Long ago, my granny and I had wonderful talks while doing the dishes. We talked about all kinds of things, but mostly about family. I remember very clearly her saying that she hoped that when she died, she just fell down dead and that would be that. Her biggest fear, she told me, was losing her mind. Sadly, her worst fear came true. She had dementia before she died.
I think all of us have fears about getting Alzheimer’s or some other form of dementia. I shared a post on FaceBook about people with dementia, and it got me to thinking about it more (see What I’ll Say to My Children). Watching my granny and Hubby’s granny suffer with dementia was very hard on the families.
One of my last memories of Granny was her sitting in a chair in the living room of my parents’ house. She was looking at the floor all around the chair. “What are you doing, Granny?” we asked. “Looking at all the beautiful flowers,” she replied. She had a doll she thought was her baby. Most of all, she knew she wasn’t at home and wanted to go home. There was no way she could, but we couldn’t explain it to her so that she understood. It was heartbreaking. The last time I saw her, she was in a hospital bed. Some of her children were around her, but she was not really there any more. I thought back to those talks in the kitchen and knew she’d rather be dead than lying in that hospital bed in that condition. She died not too long afterward. It was hard to grieve for her because I knew she’d rather have had it that way than to be wished back.
Hubby’s grandmother had dementia resulting from a tumor on the lining of her brain. It was inoperable, and there was no treatment for it. Her mind slowly faded away until she didn’t know anyone. She seemed confused, but contented in the nursing home. She loved the cat there, and always was happy to see us even though she had no idea who we were. She was always jolly during our visits. It was painful not to be recognized or remembered, but she seemed happy. Her affliction was harder on the family than it was on her.
A friend from long ago had a mother with Alzheimer’s who kept a journal of her growing affliction. The thing most striking in her journal was that her mother knew something was wrong, but couldn’t figure out what it was. She knew she should know people and felt guilty for not knowing who they were. It made me wonder if people with dementia are like people in comas. They can hear and understand like people in comas, but they can’t comprehend what they think they should know. If so, visiting and talking to those with dementia is probably a worthwhile effort.

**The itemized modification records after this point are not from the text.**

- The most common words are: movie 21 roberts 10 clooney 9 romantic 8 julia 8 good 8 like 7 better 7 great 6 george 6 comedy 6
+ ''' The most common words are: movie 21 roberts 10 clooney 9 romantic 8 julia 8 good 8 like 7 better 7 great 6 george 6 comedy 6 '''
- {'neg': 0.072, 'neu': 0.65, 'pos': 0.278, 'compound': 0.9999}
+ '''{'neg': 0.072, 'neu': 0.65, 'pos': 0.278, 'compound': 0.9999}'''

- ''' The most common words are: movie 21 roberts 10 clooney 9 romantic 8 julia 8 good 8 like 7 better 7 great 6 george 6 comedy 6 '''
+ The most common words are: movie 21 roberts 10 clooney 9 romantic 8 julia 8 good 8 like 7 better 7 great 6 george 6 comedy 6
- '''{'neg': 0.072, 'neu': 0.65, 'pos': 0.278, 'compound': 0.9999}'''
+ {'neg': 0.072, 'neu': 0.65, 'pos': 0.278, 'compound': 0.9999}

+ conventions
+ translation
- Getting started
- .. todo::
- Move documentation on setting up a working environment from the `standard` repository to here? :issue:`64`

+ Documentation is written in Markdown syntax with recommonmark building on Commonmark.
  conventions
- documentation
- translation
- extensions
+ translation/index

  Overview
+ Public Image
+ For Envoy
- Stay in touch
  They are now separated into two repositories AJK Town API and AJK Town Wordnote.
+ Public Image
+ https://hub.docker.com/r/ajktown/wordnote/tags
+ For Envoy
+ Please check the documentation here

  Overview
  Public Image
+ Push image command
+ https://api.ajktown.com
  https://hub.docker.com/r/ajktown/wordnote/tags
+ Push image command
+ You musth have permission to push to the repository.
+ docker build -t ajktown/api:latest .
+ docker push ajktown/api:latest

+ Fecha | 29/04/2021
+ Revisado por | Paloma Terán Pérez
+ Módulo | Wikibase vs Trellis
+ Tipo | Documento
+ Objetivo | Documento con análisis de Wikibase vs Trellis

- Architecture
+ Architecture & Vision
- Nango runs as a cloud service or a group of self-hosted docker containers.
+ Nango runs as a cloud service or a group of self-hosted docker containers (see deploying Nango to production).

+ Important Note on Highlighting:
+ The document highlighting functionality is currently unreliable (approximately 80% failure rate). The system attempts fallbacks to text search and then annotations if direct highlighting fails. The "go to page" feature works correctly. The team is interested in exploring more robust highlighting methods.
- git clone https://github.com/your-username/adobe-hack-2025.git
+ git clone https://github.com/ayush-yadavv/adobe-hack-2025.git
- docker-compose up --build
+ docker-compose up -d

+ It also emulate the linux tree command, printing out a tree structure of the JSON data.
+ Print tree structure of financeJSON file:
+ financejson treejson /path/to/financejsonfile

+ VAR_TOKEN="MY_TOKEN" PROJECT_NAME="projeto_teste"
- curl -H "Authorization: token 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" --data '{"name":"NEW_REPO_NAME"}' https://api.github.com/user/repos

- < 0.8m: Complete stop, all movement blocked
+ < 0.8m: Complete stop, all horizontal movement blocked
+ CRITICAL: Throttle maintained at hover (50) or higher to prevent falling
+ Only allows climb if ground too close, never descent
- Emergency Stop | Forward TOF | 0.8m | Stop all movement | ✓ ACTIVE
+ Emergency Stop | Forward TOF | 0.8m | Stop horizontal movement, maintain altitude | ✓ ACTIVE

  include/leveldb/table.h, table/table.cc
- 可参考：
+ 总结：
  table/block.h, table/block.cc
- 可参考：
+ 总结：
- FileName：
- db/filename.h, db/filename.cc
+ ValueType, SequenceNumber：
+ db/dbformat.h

Like most others, I fear getting dementia. I really hope I don’t. If I do, I hope I’m like Hubby’s grandmother and am happy in whatever place I’m in. I hope my family doesn’t feel obligated to keep me at home as long as possible. It’s too much stress and pressure for them to disrupt their lives for me. I hope they pick a nice place for me and let me be happy there. I hope they come see me, whether I know them or not. I hope they’ll talk to me, read poems to me, and show me pictures of the past. I hope they’ll bring me chocolate to eat because I will probably still love it.